- [DIRECTIONS]: Transcribe, exactly as they appear, only the lines from the one holding "discount: 12% = 890.64 -> none" through the end of the entries below.

** Opening RECORDS FOR THIS EXERCISE block **

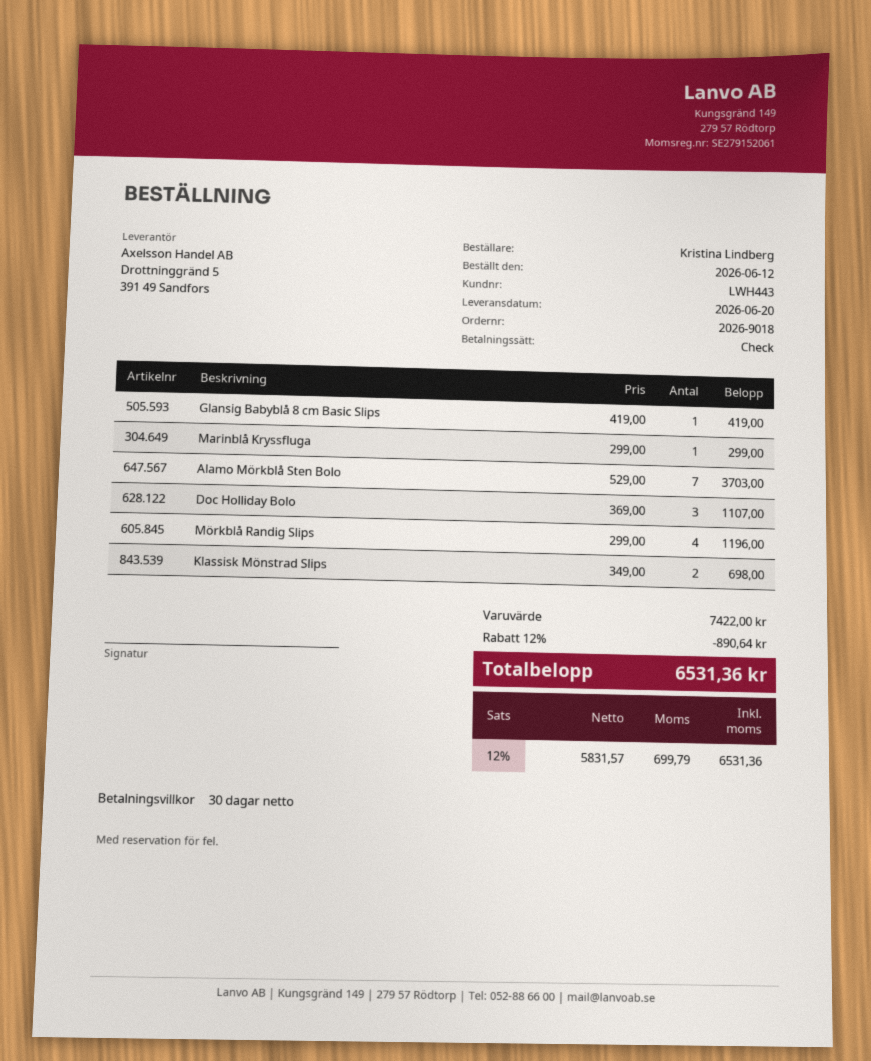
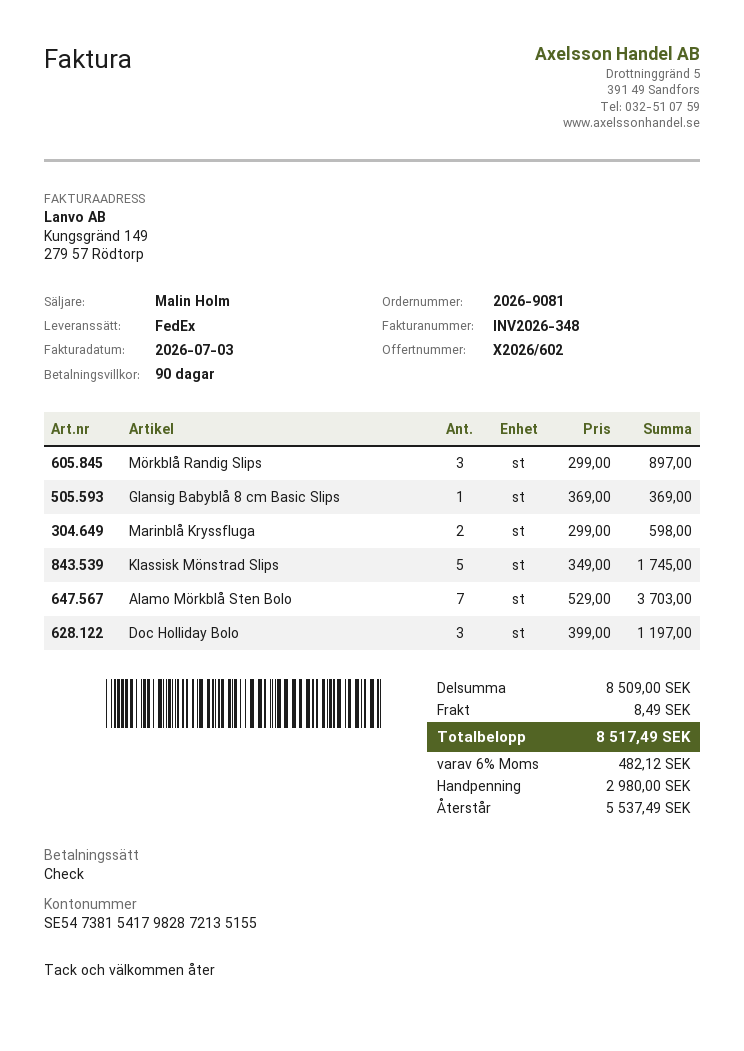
order number: 2026-9018 -> 2026-9081
payment terms: 30 days -> 90 days
Glansig Babyblå 8 cm Basic Slips: 1 x 419.00 = 419.00 -> 1 x 369.00 = 369.00
Marinblå Kryssfluga: 1 x 299.00 = 299.00 -> 2 x 299.00 = 598.00
Doc Holliday Bolo: 3 x 369.00 = 1107.00 -> 3 x 399.00 = 1197.00
Mörkblå Randig Slips: 4 x 299.00 = 1196.00 -> 3 x 299.00 = 897.00
Klassisk Mönstrad Slips: 2 x 349.00 = 698.00 -> 5 x 349.00 = 1745.00
subtotal: 7422.00 -> 8509.00
discount: 12% = 890.64 -> none
shipping: none -> 8.49
tax: 12% = 699.79 -> 6% = 482.12
total: 6531.36 -> 8517.49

** Closing RECORDS FOR THIS EXERCISE block **

- [OUTPUT FOR THIS TASK]:
discount: 12% = 890.64 -> none
shipping: none -> 8.49
tax: 12% = 699.79 -> 6% = 482.12
total: 6531.36 -> 8517.49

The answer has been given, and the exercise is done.